**What is being asked**.
If a line in the entries below includes "machine", show that line.
---------- Data section ----------
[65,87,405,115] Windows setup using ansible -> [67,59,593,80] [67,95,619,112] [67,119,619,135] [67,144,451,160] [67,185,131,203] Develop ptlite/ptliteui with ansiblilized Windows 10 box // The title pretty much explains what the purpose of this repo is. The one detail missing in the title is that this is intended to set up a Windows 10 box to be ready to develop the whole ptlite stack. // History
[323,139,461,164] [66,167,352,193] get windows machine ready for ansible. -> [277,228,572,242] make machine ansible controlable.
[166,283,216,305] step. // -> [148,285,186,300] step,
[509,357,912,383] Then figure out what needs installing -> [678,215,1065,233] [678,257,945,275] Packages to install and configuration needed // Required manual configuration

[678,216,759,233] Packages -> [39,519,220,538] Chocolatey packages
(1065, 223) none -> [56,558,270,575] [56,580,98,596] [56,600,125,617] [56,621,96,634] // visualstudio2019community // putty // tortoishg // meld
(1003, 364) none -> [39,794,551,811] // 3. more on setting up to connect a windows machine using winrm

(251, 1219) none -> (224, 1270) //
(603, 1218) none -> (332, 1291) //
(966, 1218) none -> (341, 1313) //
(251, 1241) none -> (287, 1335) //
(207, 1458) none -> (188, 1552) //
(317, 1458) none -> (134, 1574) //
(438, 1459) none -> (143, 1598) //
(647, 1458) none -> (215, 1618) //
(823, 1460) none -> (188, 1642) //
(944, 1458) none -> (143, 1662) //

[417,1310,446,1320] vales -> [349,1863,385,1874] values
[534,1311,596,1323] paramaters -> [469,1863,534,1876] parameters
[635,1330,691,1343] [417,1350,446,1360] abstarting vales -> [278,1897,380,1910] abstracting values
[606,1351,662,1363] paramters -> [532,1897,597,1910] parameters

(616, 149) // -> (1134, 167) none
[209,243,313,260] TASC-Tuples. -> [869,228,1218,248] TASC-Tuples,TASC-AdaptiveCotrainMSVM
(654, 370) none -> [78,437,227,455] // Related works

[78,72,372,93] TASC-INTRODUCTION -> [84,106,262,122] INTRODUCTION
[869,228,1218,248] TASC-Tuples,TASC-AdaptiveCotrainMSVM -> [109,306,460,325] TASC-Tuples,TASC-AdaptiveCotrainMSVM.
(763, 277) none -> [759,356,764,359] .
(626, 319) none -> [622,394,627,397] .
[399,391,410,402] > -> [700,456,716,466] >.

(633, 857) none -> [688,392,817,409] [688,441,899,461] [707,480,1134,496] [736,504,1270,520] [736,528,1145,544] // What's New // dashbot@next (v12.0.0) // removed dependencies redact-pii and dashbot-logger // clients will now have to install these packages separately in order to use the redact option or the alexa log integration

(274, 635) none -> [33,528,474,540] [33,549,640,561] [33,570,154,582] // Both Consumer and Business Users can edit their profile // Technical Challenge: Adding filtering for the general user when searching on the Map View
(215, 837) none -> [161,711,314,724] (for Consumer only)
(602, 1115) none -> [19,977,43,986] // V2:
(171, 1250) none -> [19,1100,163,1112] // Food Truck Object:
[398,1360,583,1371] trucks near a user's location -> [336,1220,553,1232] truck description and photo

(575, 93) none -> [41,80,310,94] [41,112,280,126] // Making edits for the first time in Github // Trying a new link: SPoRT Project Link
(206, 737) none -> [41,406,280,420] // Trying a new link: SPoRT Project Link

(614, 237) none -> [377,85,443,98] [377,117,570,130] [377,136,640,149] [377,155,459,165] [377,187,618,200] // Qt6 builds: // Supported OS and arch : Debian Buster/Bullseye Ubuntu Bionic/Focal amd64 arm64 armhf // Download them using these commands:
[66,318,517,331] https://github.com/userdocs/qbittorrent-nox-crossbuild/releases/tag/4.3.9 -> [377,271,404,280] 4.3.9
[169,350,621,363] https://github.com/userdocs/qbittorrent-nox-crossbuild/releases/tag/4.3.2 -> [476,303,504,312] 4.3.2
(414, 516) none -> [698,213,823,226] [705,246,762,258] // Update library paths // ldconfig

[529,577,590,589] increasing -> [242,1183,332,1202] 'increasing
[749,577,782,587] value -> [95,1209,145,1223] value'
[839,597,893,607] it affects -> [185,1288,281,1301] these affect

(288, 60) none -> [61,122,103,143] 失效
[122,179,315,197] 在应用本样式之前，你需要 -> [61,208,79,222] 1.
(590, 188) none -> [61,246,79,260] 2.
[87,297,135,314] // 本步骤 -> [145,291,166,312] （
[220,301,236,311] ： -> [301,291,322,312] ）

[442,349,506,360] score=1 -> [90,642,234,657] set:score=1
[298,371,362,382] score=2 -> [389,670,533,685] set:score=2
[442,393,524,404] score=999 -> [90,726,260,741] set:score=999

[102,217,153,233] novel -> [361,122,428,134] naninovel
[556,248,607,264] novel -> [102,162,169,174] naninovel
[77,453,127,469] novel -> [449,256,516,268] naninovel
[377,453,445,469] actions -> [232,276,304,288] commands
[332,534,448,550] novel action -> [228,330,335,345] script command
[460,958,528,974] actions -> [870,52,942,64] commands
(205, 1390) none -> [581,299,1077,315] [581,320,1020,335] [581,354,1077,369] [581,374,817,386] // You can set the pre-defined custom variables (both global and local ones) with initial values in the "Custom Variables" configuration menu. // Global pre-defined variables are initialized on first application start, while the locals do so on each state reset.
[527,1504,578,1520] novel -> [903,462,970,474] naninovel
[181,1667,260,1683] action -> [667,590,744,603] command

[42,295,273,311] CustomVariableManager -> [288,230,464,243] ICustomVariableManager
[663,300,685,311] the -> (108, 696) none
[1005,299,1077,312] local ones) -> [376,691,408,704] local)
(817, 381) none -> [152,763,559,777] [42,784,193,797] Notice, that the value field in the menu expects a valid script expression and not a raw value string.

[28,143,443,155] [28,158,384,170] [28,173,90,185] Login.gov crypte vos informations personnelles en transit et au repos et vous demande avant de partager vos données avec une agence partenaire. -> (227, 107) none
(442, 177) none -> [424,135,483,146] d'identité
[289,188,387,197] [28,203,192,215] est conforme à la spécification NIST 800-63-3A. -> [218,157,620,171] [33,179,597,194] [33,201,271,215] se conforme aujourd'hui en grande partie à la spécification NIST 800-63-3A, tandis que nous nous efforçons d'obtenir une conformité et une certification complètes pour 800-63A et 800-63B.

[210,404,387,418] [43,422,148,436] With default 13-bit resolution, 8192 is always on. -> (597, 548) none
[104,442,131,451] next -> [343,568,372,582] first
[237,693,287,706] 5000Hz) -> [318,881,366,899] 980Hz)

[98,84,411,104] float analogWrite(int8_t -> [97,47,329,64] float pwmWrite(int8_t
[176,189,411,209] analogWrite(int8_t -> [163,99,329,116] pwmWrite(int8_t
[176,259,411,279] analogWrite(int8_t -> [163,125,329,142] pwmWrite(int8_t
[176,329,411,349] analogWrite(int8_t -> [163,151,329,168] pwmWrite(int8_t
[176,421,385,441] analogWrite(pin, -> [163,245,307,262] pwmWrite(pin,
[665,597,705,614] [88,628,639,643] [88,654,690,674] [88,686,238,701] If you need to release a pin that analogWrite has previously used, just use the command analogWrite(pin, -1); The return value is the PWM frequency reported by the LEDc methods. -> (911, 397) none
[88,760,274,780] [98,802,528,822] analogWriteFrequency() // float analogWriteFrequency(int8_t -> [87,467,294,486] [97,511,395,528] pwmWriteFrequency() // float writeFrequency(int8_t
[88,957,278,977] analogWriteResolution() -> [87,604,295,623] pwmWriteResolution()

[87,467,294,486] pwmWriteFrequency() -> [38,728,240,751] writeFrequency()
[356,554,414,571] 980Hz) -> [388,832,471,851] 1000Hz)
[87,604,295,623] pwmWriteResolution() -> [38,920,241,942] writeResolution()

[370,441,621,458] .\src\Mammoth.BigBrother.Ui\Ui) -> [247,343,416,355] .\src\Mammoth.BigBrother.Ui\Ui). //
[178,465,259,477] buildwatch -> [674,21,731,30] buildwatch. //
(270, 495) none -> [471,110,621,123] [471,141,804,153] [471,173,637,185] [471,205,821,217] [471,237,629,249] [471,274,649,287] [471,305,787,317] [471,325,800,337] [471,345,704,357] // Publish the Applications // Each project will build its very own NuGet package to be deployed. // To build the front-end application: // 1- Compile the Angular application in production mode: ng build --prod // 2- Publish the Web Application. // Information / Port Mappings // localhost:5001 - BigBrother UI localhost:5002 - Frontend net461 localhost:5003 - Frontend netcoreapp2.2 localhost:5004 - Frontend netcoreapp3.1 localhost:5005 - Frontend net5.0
----------
**Answer to the problem**.
[323,139,461,164] [66,167,352,193] get windows machine ready for ansible. -> [277,228,572,242] make machine ansible controlable.
(1003, 364) none -> [39,794,551,811] // 3. more on setting up to connect a windows machine using winrm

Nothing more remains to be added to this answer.